Esther’s days were uncertain, mixed with the hues of sorrow and joy. She learned early that life was all about knowing God, bearing His likeness, and taking part in the redemption narrative. This young orphan girl played a pivotal role in the salvation of the Jewish people. Her obedience, starting with the risk of what might happen with a godless king, paved the way for the difficult lessons of faith that lay ahead of her.

Esther teaches me today about risk. God has called me to acts of faith; investing in relationships that appear to yield no return, leading a ministry when I doubted my gifts of leadership, being vulnerable and sharing my story with others when it could reflect badly on me. The risks are numerous.

Risk presents me with the dilemma of how to cope. Will I play it safe by closing the door to my heart so that I can sustain polarized outcomes? Or will I invest my heart, trusting God with outcomes of celebration and/or disillusionment? I am fully alive if I believe that God is strong enough to carry me through both.

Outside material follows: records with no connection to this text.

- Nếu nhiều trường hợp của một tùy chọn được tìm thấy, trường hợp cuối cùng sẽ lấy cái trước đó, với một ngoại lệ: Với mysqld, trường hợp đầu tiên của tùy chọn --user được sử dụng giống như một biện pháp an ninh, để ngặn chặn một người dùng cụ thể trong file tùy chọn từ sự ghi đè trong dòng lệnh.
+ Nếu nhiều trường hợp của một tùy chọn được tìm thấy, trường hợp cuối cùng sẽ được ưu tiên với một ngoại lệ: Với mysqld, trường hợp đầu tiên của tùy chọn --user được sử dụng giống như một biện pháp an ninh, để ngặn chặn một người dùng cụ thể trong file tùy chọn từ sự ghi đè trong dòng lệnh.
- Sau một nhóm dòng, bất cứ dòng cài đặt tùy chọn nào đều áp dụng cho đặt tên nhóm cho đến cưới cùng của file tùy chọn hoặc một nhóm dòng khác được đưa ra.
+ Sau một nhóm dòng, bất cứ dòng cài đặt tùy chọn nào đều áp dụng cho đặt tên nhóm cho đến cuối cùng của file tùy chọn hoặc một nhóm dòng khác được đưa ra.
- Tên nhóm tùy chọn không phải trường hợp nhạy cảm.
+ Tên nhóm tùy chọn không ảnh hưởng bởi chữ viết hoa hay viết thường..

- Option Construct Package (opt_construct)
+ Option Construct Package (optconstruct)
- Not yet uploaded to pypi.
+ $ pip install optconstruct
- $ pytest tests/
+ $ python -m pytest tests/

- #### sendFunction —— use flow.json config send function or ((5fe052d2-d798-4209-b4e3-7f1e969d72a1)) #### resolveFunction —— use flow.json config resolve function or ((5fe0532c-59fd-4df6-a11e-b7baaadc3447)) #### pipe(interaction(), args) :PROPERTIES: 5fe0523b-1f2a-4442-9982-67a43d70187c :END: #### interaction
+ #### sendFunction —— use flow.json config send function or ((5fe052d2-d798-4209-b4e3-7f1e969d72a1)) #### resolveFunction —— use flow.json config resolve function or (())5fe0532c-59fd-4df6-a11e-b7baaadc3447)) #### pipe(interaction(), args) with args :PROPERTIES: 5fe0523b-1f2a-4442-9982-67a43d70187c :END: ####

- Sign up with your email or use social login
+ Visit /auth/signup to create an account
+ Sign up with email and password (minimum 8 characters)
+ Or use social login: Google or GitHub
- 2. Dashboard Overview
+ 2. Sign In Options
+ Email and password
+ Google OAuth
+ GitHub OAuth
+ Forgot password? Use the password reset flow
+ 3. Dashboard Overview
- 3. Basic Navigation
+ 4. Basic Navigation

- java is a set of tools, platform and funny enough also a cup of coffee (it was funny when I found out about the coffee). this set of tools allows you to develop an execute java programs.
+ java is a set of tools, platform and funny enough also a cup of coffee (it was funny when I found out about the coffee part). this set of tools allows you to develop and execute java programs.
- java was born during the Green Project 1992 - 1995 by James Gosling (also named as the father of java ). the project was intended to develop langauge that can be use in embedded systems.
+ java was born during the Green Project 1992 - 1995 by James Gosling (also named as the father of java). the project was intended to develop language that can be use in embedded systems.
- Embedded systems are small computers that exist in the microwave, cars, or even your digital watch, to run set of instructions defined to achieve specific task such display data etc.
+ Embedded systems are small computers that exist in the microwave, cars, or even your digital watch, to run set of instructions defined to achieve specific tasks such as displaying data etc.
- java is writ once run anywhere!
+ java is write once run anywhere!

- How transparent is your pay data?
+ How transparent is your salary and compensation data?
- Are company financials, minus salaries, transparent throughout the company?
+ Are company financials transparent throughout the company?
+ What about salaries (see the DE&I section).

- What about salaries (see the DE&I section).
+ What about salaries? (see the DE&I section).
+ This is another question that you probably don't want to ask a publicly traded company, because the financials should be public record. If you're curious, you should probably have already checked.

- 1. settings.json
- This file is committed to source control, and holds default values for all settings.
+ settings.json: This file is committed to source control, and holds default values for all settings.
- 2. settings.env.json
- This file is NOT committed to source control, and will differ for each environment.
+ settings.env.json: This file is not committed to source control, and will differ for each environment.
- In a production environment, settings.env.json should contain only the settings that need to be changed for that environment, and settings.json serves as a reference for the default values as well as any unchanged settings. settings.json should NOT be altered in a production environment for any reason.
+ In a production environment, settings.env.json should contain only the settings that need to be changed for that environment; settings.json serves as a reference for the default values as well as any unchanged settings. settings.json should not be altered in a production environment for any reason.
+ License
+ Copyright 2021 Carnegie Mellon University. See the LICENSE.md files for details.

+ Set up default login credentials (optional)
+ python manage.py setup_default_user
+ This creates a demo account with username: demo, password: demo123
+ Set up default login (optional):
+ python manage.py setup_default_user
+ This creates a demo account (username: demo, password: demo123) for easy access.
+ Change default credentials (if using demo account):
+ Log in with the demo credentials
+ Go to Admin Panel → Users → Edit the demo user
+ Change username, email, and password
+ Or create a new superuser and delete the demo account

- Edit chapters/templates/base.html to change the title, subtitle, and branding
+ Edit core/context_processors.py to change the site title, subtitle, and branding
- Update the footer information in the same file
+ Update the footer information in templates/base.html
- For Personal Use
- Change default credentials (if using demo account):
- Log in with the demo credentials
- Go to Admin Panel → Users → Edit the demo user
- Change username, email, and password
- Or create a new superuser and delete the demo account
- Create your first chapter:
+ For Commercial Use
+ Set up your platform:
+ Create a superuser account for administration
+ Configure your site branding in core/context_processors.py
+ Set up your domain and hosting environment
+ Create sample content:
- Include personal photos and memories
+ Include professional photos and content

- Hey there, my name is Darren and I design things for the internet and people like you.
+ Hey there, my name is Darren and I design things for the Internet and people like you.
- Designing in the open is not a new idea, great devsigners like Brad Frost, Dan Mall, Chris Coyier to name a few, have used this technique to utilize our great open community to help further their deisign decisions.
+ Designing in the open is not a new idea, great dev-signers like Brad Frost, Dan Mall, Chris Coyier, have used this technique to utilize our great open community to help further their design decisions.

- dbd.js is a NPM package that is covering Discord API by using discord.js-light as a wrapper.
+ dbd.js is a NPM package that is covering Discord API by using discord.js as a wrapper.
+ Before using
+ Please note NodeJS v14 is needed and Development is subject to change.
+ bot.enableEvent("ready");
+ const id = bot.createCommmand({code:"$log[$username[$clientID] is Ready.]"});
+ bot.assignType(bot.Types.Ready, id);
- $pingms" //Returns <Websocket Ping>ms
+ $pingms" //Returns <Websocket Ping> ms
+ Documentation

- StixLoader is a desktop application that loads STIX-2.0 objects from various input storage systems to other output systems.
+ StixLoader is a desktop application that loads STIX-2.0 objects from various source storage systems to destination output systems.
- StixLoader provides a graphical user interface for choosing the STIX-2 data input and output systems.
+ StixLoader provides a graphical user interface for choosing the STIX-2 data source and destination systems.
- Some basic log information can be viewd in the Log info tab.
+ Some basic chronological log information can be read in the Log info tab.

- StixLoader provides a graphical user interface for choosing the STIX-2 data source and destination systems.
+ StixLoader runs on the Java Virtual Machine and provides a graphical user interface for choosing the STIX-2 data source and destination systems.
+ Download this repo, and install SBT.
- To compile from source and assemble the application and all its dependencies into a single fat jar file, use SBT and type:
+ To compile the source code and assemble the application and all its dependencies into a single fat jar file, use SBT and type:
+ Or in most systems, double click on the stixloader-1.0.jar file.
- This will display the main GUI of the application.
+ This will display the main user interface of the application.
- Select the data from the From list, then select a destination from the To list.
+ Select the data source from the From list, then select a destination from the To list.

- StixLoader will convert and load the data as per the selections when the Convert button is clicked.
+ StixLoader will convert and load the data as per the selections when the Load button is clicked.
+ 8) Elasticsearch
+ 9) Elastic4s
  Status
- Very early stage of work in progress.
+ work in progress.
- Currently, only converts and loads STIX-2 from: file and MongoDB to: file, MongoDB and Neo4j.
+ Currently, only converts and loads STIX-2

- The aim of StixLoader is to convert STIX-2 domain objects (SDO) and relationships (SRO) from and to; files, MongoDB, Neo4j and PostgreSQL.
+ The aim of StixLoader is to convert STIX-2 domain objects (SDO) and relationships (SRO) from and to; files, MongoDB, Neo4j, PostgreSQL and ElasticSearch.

I admit my faith is tenuous, Jesus. My words sound so strong today. Tomorrow, my appetite for risk might be minimal. Let me receive what I cannot generate on my own ~ grace and faith. In Jesus’ name, Amen.

A Picture of Father God

Every day he (Mordecai) walked back and forth near the courtyard of the harem to find out how Esther was and what was happening to her. Esther 2:11

Esther had gone to the palace along with many other young virgins. She had been uprooted from the safety of her home and separated from the faces she knew. Can you imagine Mordecai’s anxiety? How was she being treated? Was the king an honorable man with women? Were the people who worked for him trustworthy with impressionable young girls? Such were the fears of an adoptive father who paced back and forth near the courtyard of the palace, hoping to hear any word at all on the girl he raised and loved like his own.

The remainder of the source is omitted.